Brief: When you transcribe the listing that follows, keep every line exact and skip any picture.

Exercise materials:
_ _ _ _ _

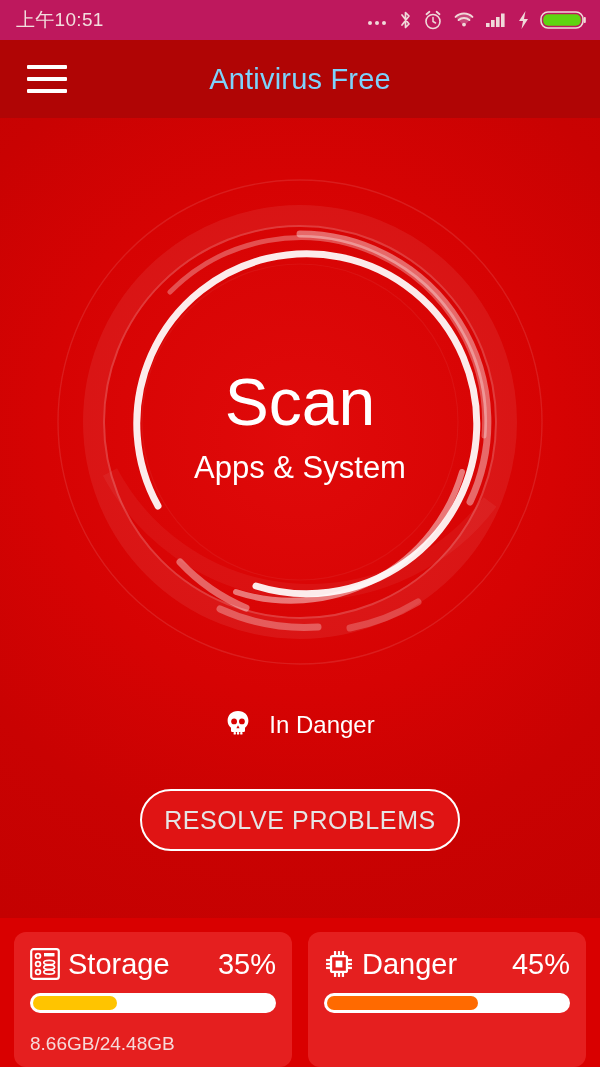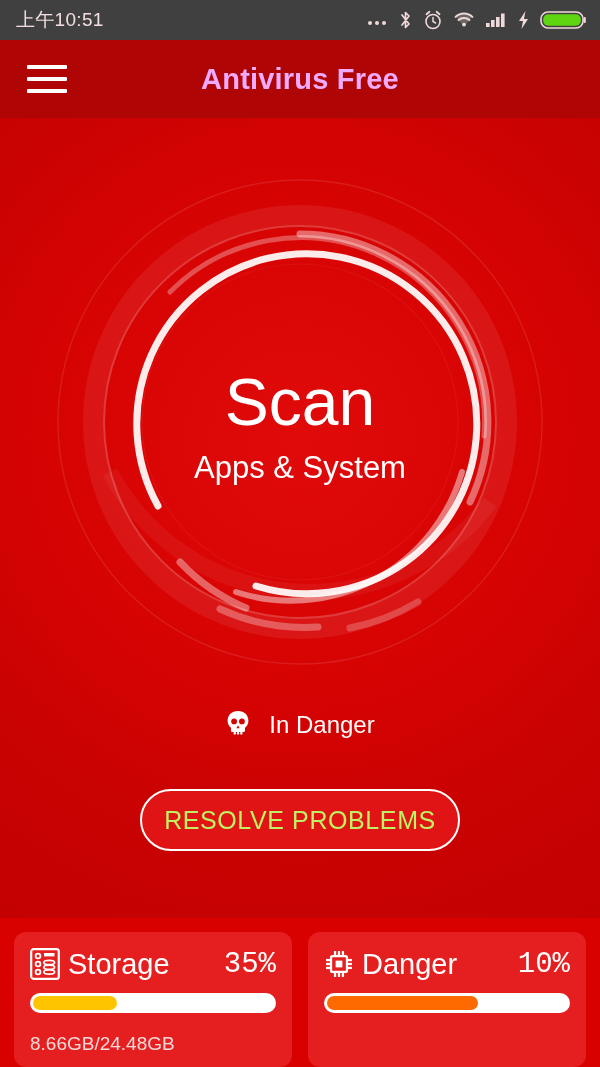--- a/index.html
+++ b/index.html
@@ -37,21 +37,21 @@
   }
   .hamburger{
     position:absolute; left:27px; top:50%; transform:translateY(-50%);
     width:40px; height:28px;
     display:flex; flex-direction:column; justify-content:space-between;
     cursor:pointer;
   }
   .hamburger i{ display:block; height:4px; background:#fff; border-radius:1px; }
   .app-title{
     width:100%; text-align:center;
-    color:#f0abfc; font-size:29px; font-weight:700; letter-spacing:.2px;
+    color:#7dd3fc; font-size:29px; font-weight:400; letter-spacing:.2px;
   }
 
   
   .hero{
     position:absolute; top:118px; left:0; width:600px; height:800px;
     background:
       radial-gradient(circle at 50% 40%, #e00a0a 0%, #d60303 45%, #c90202 72%, #c40101 100%);
   }
   .scan-wrap{
     position:absolute; left:50%; top:304px; transform:translate(-50%,-50%);
@@ -78,52 +78,52 @@
   .danger-text{ color:#ffffff; font-size:24px; }
   .problem-text{
     position:absolute; top:632px; left:0; width:600px; text-align:center;
     color:#e8c9c9; font-size:23px;
   }
   .resolve-btn{
     position:absolute; top:671px; left:50%; transform:translateX(-50%);
     width:320px; height:62px;
     border:2px solid #ffffff; border-radius:31px;
     background:#e01414;
-    color:#bef264; font-size:25px; letter-spacing:.6px;
+    color:#e5e5e5; font-size:25px; letter-spacing:.6px;
     display:flex; align-items:center; justify-content:center;
     cursor:pointer;
   }
 
   
   .cards{
     position:absolute; left:0; top:932px; width:600px; height:135px;
     display:flex; gap:16px; padding:0 14px;
   }
   .card{
     flex:1 1 0; background:#e51f1f; border-radius:12px;
     padding:14px 16px 0 16px;
     position:relative;
   }
   .card-head{
     display:flex; align-items:center; height:36px;
   }
   .card-icon{ flex:0 0 auto; margin-right:8px; display:flex; }
   .card-name{ color:#ffffff; font-size:29px; line-height:1; }
-  .card-pct{ margin-left:auto; color:#ffffff; font-size:29px; line-height:1;font-family:Liberation Mono, monospace; }
+  .card-pct{ margin-left:auto; color:#ffffff; font-size:29px; line-height:1; }
   .bar-track{
     margin-top:11px; height:20px; border-radius:10px; background:#ffffff;
     padding:3px; overflow:hidden;
   }
   .bar-fill{ height:100%; border-radius:8px; }
   .card-sub{ margin-top:20px; color:#f6dada; font-size:19px; }
 </style>
 </head>
 <body style="background: rgb(217, 0, 0);">
 
-<div class="statusbar" style="background: #404040;">
+<div class="statusbar" style="background: #be185d;">
   <div class="status-time">上午10:51</div>
   <div class="status-icons">
 
     <span>
       <svg width="22" height="18" viewBox="0 0 22 18">
         <circle cx="4" cy="12" r="2" fill="#f0d9d9"></circle>
         <circle cx="11" cy="12" r="2" fill="#f0d9d9"></circle>
         <circle cx="18" cy="12" r="2" fill="#f0d9d9"></circle>
       </svg>
     </span>
@@ -278,19 +278,19 @@
             <rect x="2.2" y="10.6" width="4.6" height="2.4"></rect>
             <rect x="2.2" y="14.8" width="4.6" height="2.4"></rect>
             <rect x="2.2" y="19" width="4.6" height="2.4"></rect>
             <rect x="25.2" y="10.6" width="4.6" height="2.4"></rect>
             <rect x="25.2" y="14.8" width="4.6" height="2.4"></rect>
             <rect x="25.2" y="19" width="4.6" height="2.4"></rect>
           </g>
         </svg>
       </span>
       <span class="card-name">Danger</span>
-      <span class="card-pct">10%</span>
+      <span class="card-pct">45%</span>
     </div>
     <div class="bar-track">
       <div class="bar-fill" style="width:63%; background:#ff6a00;"></div>
     </div>
   </div>
 </div>
 
 </body></html>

_ _ _ _ _

Task response:
--- a/index.html
+++ b/index.html
@@ -37,21 +37,21 @@
   }
   .hamburger{
     position:absolute; left:27px; top:50%; transform:translateY(-50%);
     width:40px; height:28px;
     display:flex; flex-direction:column; justify-content:space-between;
     cursor:pointer;
   }
   .hamburger i{ display:block; height:4px; background:#fff; border-radius:1px; }
   .app-title{
     width:100%; text-align:center;
-    color:#f0abfc; font-size:29px; font-weight:700; letter-spacing:.2px;
+    color:#7dd3fc; font-size:29px; font-weight:400; letter-spacing:.2px;
   }
 
   
   .hero{
     position:absolute; top:118px; left:0; width:600px; height:800px;
     background:
       radial-gradient(circle at 50% 40%, #e00a0a 0%, #d60303 45%, #c90202 72%, #c40101 100%);
   }
   .scan-wrap{
     position:absolute; left:50%; top:304px; transform:translate(-50%,-50%);
@@ -78,52 +78,52 @@
   .danger-text{ color:#ffffff; font-size:24px; }
   .problem-text{
     position:absolute; top:632px; left:0; width:600px; text-align:center;
     color:#e8c9c9; font-size:23px;
   }
   .resolve-btn{
     position:absolute; top:671px; left:50%; transform:translateX(-50%);
     width:320px; height:62px;
     border:2px solid #ffffff; border-radius:31px;
     background:#e01414;
-    color:#bef264; font-size:25px; letter-spacing:.6px;
+    color:#e5e5e5; font-size:25px; letter-spacing:.6px;
     display:flex; align-items:center; justify-content:center;
     cursor:pointer;
   }
 
   
   .cards{
     position:absolute; left:0; top:932px; width:600px; height:135px;
     display:flex; gap:16px; padding:0 14px;
   }
   .card{
     flex:1 1 0; background:#e51f1f; border-radius:12px;
     padding:14px 16px 0 16px;
     position:relative;
   }
   .card-head{
     display:flex; align-items:center; height:36px;
   }
   .card-icon{ flex:0 0 auto; margin-right:8px; display:flex; }
   .card-name{ color:#ffffff; font-size:29px; line-height:1; }
-  .card-pct{ margin-left:auto; color:#ffffff; font-size:29px; line-height:1;font-family:Liberation Mono, monospace; }
+  .card-pct{ margin-left:auto; color:#ffffff; font-size:29px; line-height:1; }
   .bar-track{
     margin-top:11px; height:20px; border-radius:10px; background:#ffffff;
     padding:3px; overflow:hidden;
   }
   .bar-fill{ height:100%; border-radius:8px; }
   .card-sub{ margin-top:20px; color:#f6dada; font-size:19px; }
 </style>
 </head>
 <body style="background: rgb(217, 0, 0);">
 
-<div class="statusbar" style="background: #404040;">
+<div class="statusbar" style="background: #be185d;">
   <div class="status-time">上午10:51</div>
   <div class="status-icons">
 
     <span>
       <svg width="22" height="18" viewBox="0 0 22 18">
         <circle cx="4" cy="12" r="2" fill="#f0d9d9"></circle>
         <circle cx="11" cy="12" r="2" fill="#f0d9d9"></circle>
         <circle cx="18" cy="12" r="2" fill="#f0d9d9"></circle>
       </svg>
     </span>
@@ -278,19 +278,19 @@
             <rect x="2.2" y="10.6" width="4.6" height="2.4"></rect>
             <rect x="2.2" y="14.8" width="4.6" height="2.4"></rect>
             <rect x="2.2" y="19" width="4.6" height="2.4"></rect>
             <rect x="25.2" y="10.6" width="4.6" height="2.4"></rect>
             <rect x="25.2" y="14.8" width="4.6" height="2.4"></rect>
             <rect x="25.2" y="19" width="4.6" height="2.4"></rect>
           </g>
         </svg>
       </span>
       <span class="card-name">Danger</span>
-      <span class="card-pct">10%</span>
+      <span class="card-pct">45%</span>
     </div>
     <div class="bar-track">
       <div class="bar-fill" style="width:63%; background:#ff6a00;"></div>
     </div>
   </div>
 </div>
 
 </body></html>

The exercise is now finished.